### [About this exercise]
In the records below, find the line with "tax: 6.25% = 2353.75 -> 6.25% = 2355.94" and the line with "PEDAL SAINT M821". Print both exactly, along with every line between them, and no other line.

[[ Data provided, beginning ]]

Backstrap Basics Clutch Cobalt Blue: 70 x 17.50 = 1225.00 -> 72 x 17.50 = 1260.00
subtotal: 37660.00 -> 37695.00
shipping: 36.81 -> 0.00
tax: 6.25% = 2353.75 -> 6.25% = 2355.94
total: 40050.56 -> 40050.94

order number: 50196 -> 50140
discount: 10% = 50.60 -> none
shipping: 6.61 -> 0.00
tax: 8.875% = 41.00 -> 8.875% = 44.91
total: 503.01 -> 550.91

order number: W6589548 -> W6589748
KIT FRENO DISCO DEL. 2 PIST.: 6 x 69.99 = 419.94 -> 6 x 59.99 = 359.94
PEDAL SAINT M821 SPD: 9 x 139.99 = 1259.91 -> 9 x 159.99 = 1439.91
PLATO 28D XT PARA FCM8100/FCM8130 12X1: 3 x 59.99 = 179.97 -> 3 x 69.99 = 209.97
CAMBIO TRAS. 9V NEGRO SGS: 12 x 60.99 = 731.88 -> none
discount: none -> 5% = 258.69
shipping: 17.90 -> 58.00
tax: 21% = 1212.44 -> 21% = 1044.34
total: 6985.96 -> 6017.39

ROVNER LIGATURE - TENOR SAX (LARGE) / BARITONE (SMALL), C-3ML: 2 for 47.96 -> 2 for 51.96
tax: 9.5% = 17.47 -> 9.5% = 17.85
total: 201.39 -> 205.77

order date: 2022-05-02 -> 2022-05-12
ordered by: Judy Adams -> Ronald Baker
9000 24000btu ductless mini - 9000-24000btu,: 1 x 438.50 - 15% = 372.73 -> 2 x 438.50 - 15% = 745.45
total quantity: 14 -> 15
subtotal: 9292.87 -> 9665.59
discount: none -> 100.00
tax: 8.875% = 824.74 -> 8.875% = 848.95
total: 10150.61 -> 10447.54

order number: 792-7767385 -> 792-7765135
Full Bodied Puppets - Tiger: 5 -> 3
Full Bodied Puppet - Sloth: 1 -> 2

[[ Data provided, end ]]

### [Exercise result]
tax: 6.25% = 2353.75 -> 6.25% = 2355.94
total: 40050.56 -> 40050.94

order number: 50196 -> 50140
discount: 10% = 50.60 -> none
shipping: 6.61 -> 0.00
tax: 8.875% = 41.00 -> 8.875% = 44.91
total: 503.01 -> 550.91

order number: W6589548 -> W6589748
KIT FRENO DISCO DEL. 2 PIST.: 6 x 69.99 = 419.94 -> 6 x 59.99 = 359.94
PEDAL SAINT M821 SPD: 9 x 139.99 = 1259.91 -> 9 x 159.99 = 1439.91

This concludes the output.